> **Work order**: Search the data below for lines that include the word "AYAKKABI" and state how many there are, nothing else.

> **Supplied material**:
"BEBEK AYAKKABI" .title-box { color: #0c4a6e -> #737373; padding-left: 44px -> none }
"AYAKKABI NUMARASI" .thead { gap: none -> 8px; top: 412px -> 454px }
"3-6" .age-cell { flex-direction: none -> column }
==
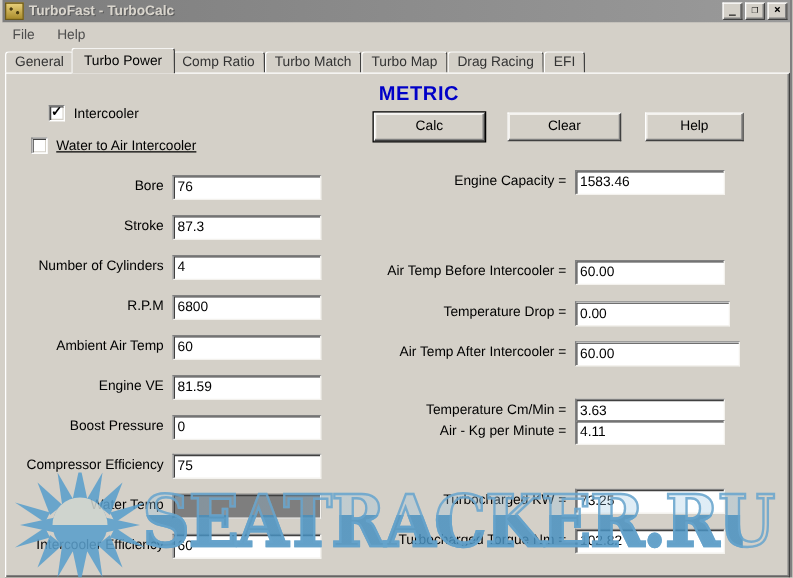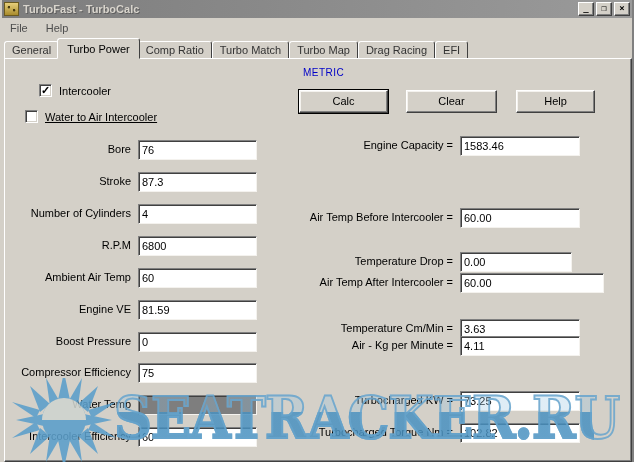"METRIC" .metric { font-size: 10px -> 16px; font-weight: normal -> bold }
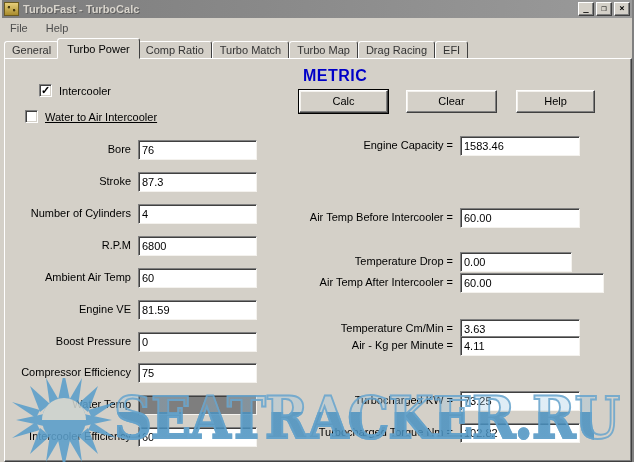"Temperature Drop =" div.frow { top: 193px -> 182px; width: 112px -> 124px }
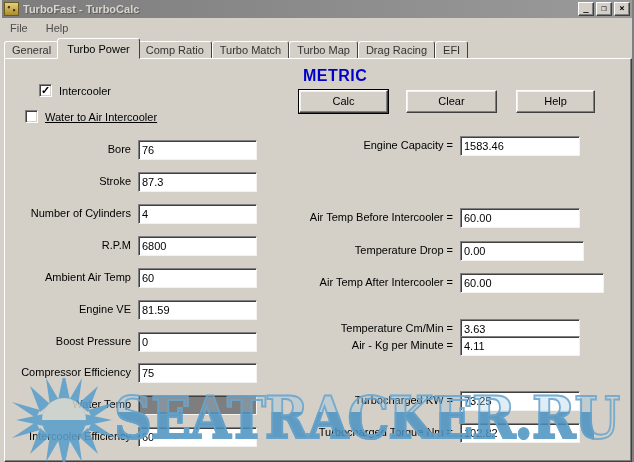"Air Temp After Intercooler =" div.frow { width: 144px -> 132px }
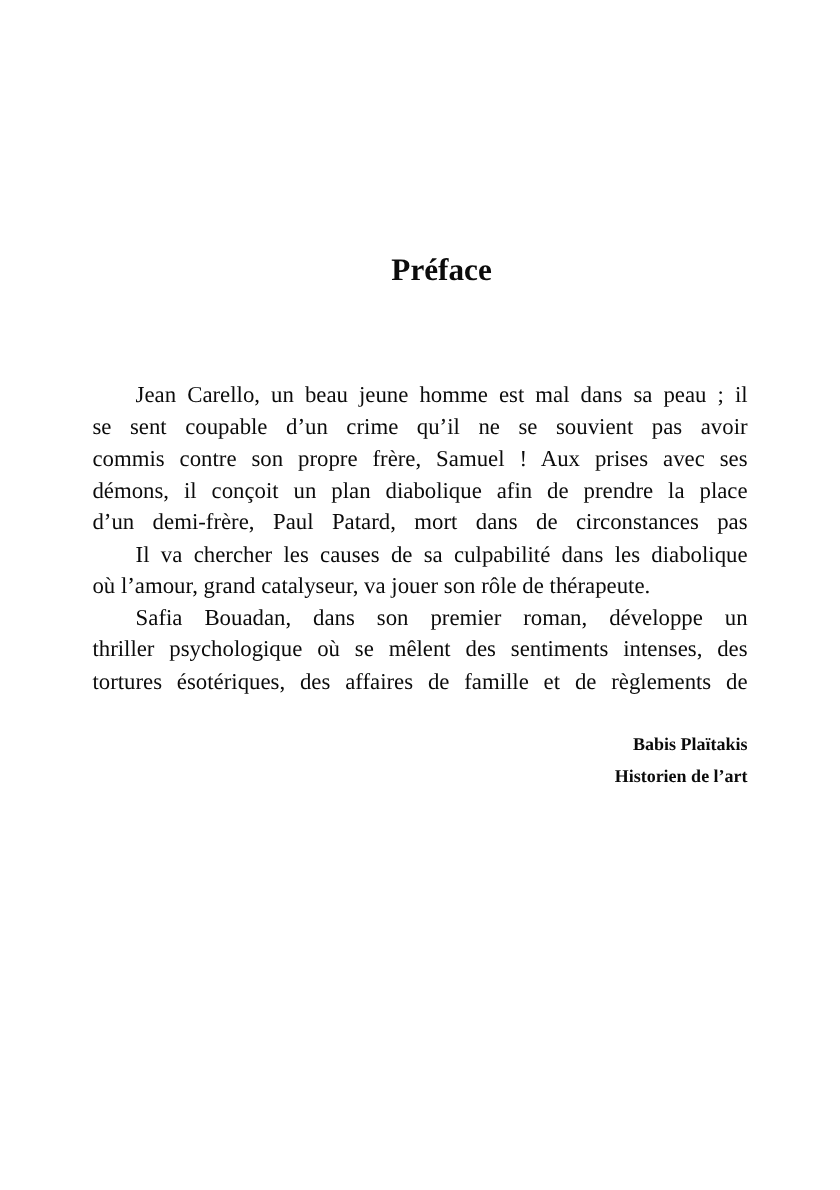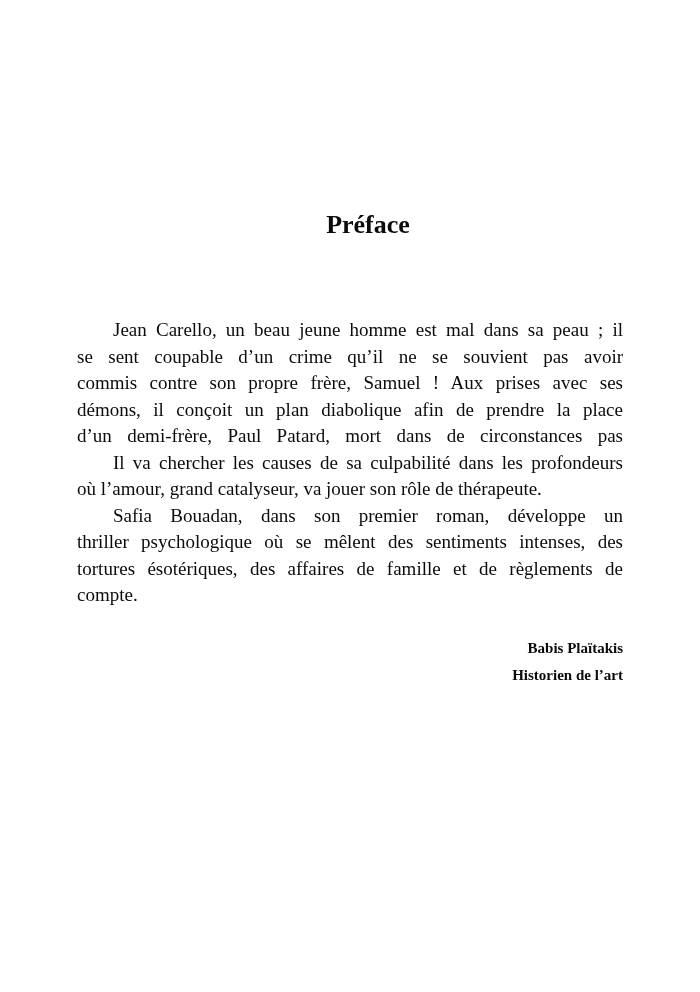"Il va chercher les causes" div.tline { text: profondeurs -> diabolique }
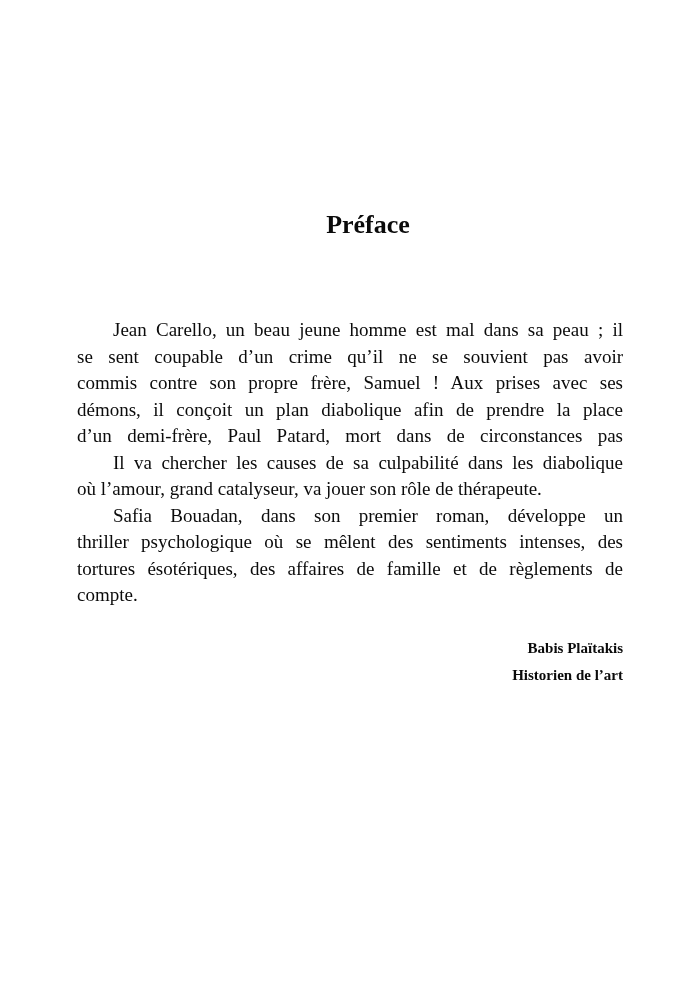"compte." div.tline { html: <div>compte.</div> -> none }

> **Response to the exercise**: 2